Am I doing something wrong or is it a bug?

(btw, I am making test in another site with the same problem, because now in Goiena they set the meta tag with charset attribute)

MegaChriz’s picture

I'm not sure how to select an attribute on the root element either. Maybe this is a bug. If I save the DOMNode object that is passed to FeedsExXpathDomXpath::evaluate() using $document->saveXML($context_node); (sorry for the technical terms), then the html tag no longer has attributes.

Gotz84’s picture

Ok, so I'll have to wait then to a solution of one of both problems!
Thank you for all @MegaChriz

Gotz84’s picture

@MegaChriz,
Do I have to open a new issue about the bug of html tag attributes tag in Feeds Extensible Parser or this issue can be used for both problems?
Thank you

MegaChriz’s picture

@Gotz84
I think it should be a new issue. This issue should focus on fixing the encoding problem. For this problem, I do think that http://stackoverflow.com/questions/8993747/php-domxpath-encoding could be the same issue and therefore may help to come to a solution.

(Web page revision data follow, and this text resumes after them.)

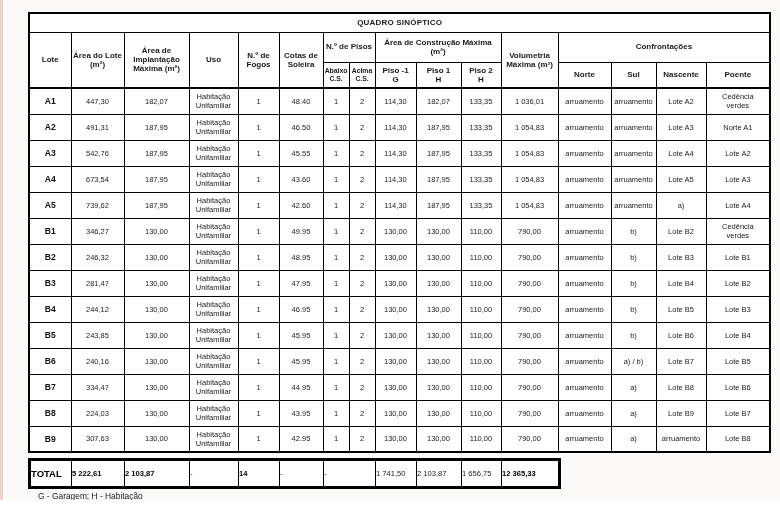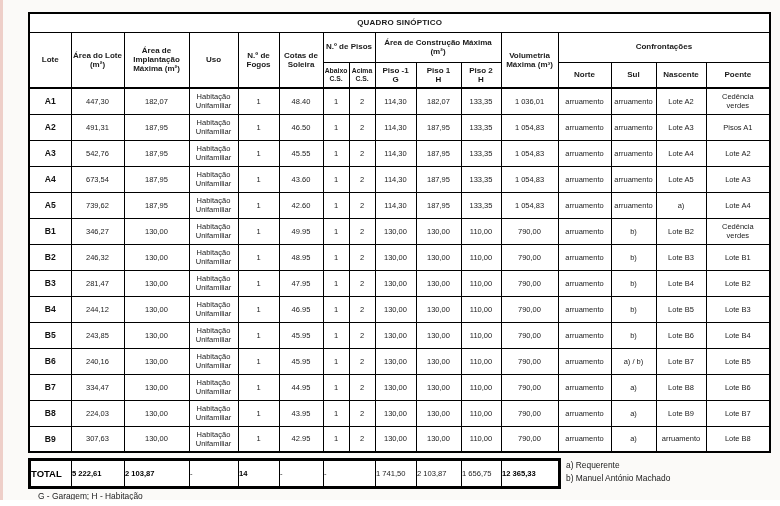--- a/index.html
+++ b/index.html
@@ -160,7 +160,7 @@
           <td>arruamento</td>
           <td>arruamento</td>
           <td>Lote A3</td>
-          <td>Pisos A1</td>
+          <td>Norte A1</td>
         </tr>
         <tr>
           <td class="lote">A3</td>

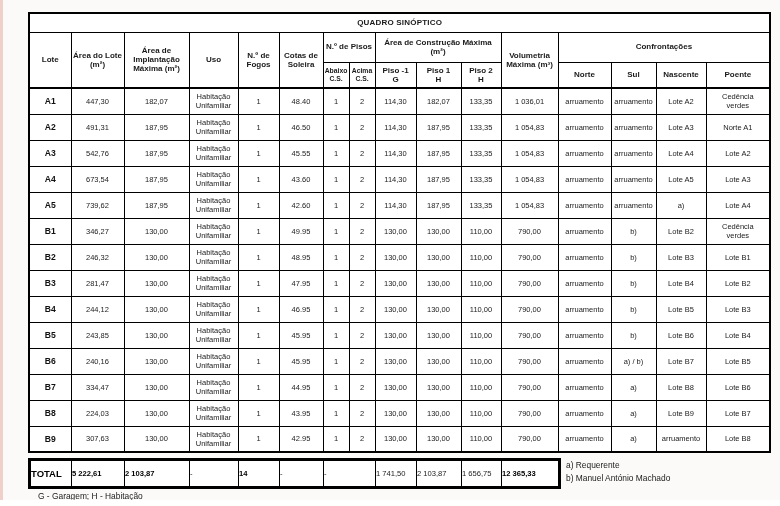--- a/index.html
+++ b/index.html
@@ -413,10 +413,6 @@
     </tbody>
   </table>
 
-  <div class="legend">
-    <div>a) Requerente</div>
-    <div>b) Manuel António Machado</div>
-  </div>
 
   <div class="footnote">G - Garagem; H - Habitação</div>
 </div>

Perhaps this issue could be fixed with a change in Feeds (namely by creating a solution for #1220606: Add support for encoding conversions for any parser), but I'm not sure about that yet.

Gotz84’s picture

Hello @Megachriz,
would you like to check if you can get the title of this article correctly?
I think that the document is in utf-8,however the charset is set to "Windows-1252".
Although it is set to Windows-1252, the browsers shows the text well coded.

I tried with "HTML Xpath parser" and "XPath HTML parser". Both with/without tidy, source encoding utf-8, windows-1252...
I have no luck.
The title I got always is
La 37ª edición de la Regata Ingenieros Deusto ya tiene su cartel anunciador

Instead of
La 37ª edición de la Regata Ingenieros Deusto ya tiene su cartel anunciador

Can I do something? I wrote them to ask if they had had a mistake setting the charset to "Windows-1252".
Thank you

I forgot the link to the article, sorry:
http://www.deusto.es/cs/Satellite/deusto/es/universidad-deusto/vive-deus...(Universidad+de+Deusto-Notas+de+Prensa+de+Deusto)

leolandotan’s picture

Hi guys,

I'm also having this issue specifically like @Gotz84 is experiencing. I'm fetching from a Spanish RSS feed.

So far I got no solution on this yet.